* [DATA PROVIDED]
====
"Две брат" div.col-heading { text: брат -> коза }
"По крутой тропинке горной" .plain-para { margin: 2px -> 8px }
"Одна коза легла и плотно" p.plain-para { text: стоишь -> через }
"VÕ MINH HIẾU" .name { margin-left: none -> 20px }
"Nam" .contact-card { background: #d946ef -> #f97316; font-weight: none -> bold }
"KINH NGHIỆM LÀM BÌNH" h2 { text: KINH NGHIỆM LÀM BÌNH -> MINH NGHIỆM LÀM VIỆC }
====
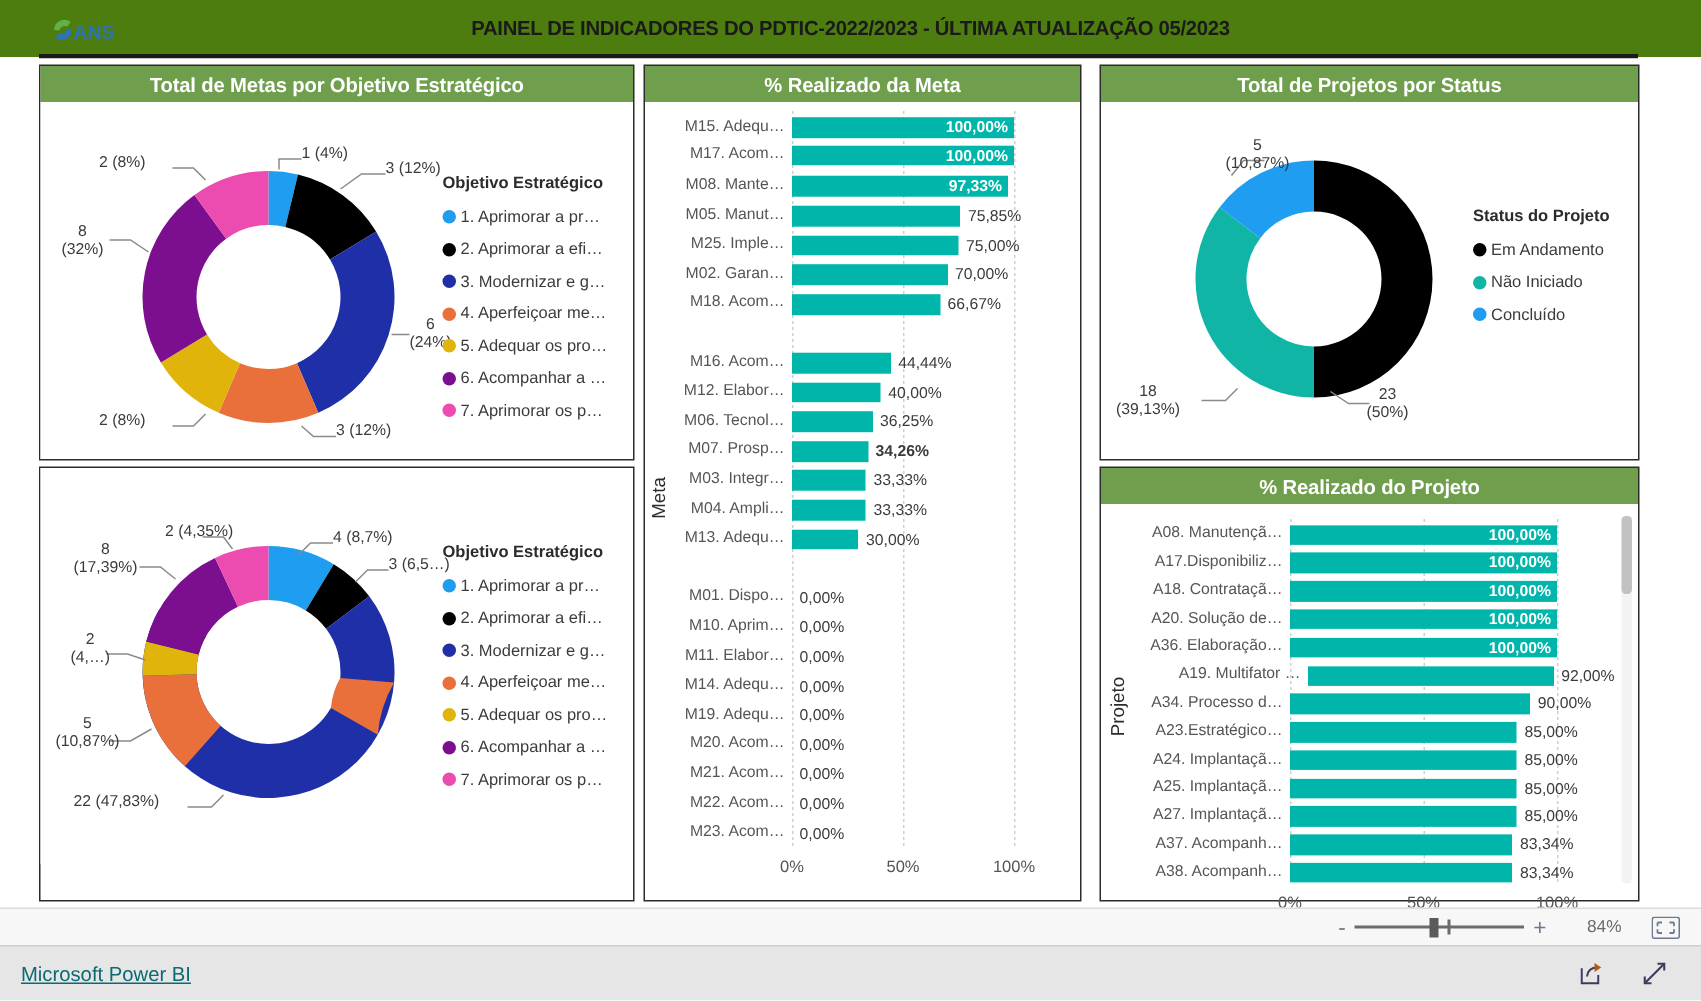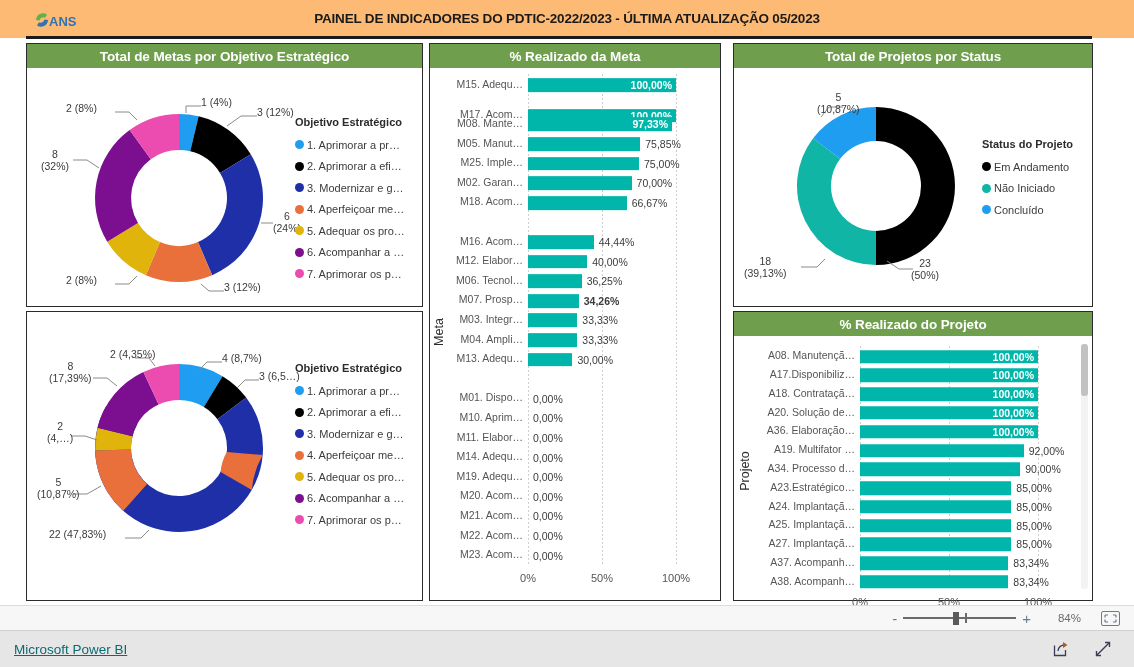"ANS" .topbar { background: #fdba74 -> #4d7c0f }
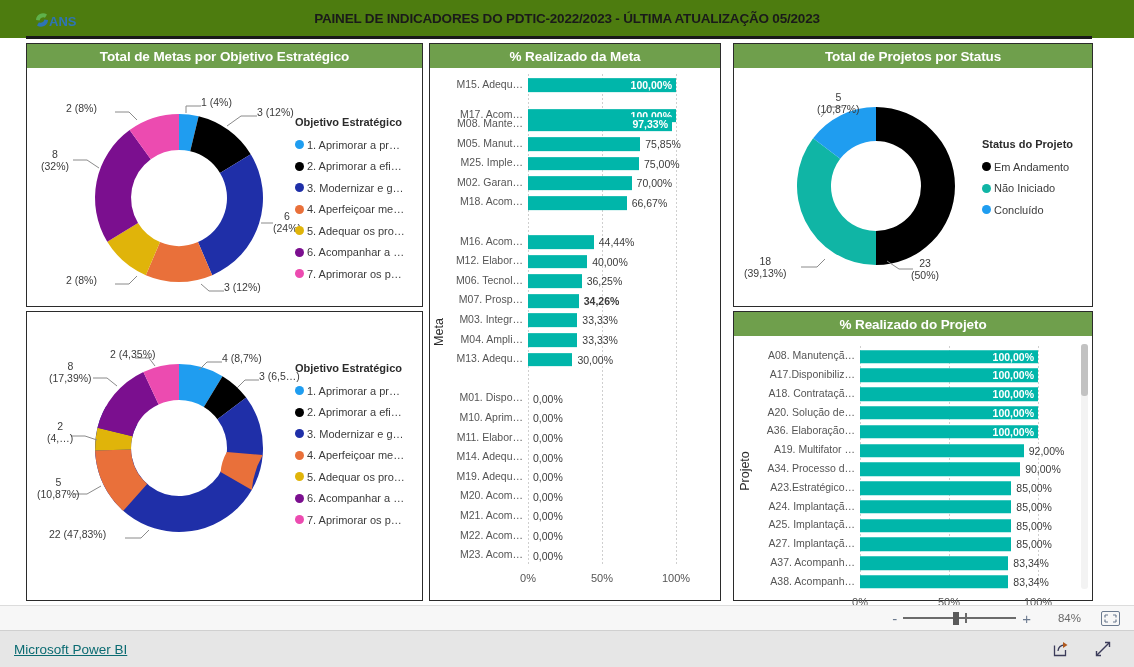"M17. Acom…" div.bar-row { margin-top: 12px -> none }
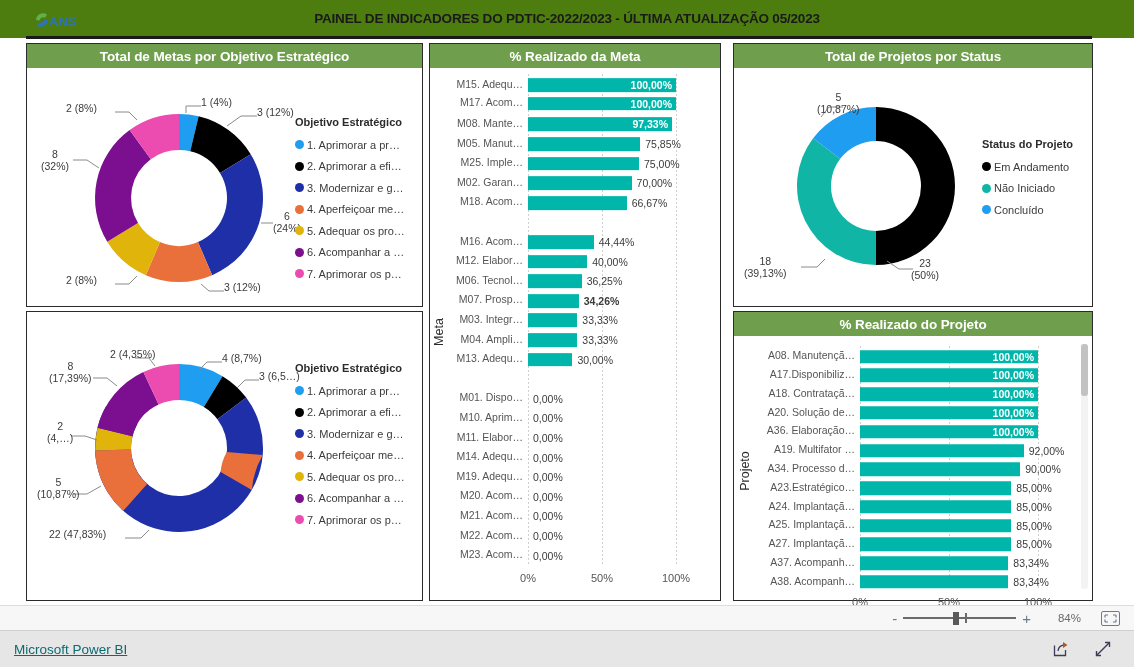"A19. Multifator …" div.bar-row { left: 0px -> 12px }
====
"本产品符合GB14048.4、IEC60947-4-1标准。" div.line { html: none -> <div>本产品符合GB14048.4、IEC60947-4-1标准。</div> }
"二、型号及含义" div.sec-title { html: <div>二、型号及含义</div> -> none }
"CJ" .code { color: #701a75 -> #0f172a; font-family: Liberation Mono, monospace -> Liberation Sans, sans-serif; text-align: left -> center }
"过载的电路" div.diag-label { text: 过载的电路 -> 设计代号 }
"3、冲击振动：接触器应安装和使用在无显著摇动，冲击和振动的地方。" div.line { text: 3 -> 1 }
====
* [WHAT TO PRODUCE] Repeat, word for word, the lines above between the line holding "text: брат ->" and the line holding "text: KINH NGHIỆM", inclusive; omit everything else.

* [RESULT FOR THIS EXERCISE]
"Две брат" div.col-heading { text: брат -> коза }
"По крутой тропинке горной" .plain-para { margin: 2px -> 8px }
"Одна коза легла и плотно" p.plain-para { text: стоишь -> через }
"VÕ MINH HIẾU" .name { margin-left: none -> 20px }
"Nam" .contact-card { background: #d946ef -> #f97316; font-weight: none -> bold }
"KINH NGHIỆM LÀM BÌNH" h2 { text: KINH NGHIỆM LÀM BÌNH -> MINH NGHIỆM LÀM VIỆC }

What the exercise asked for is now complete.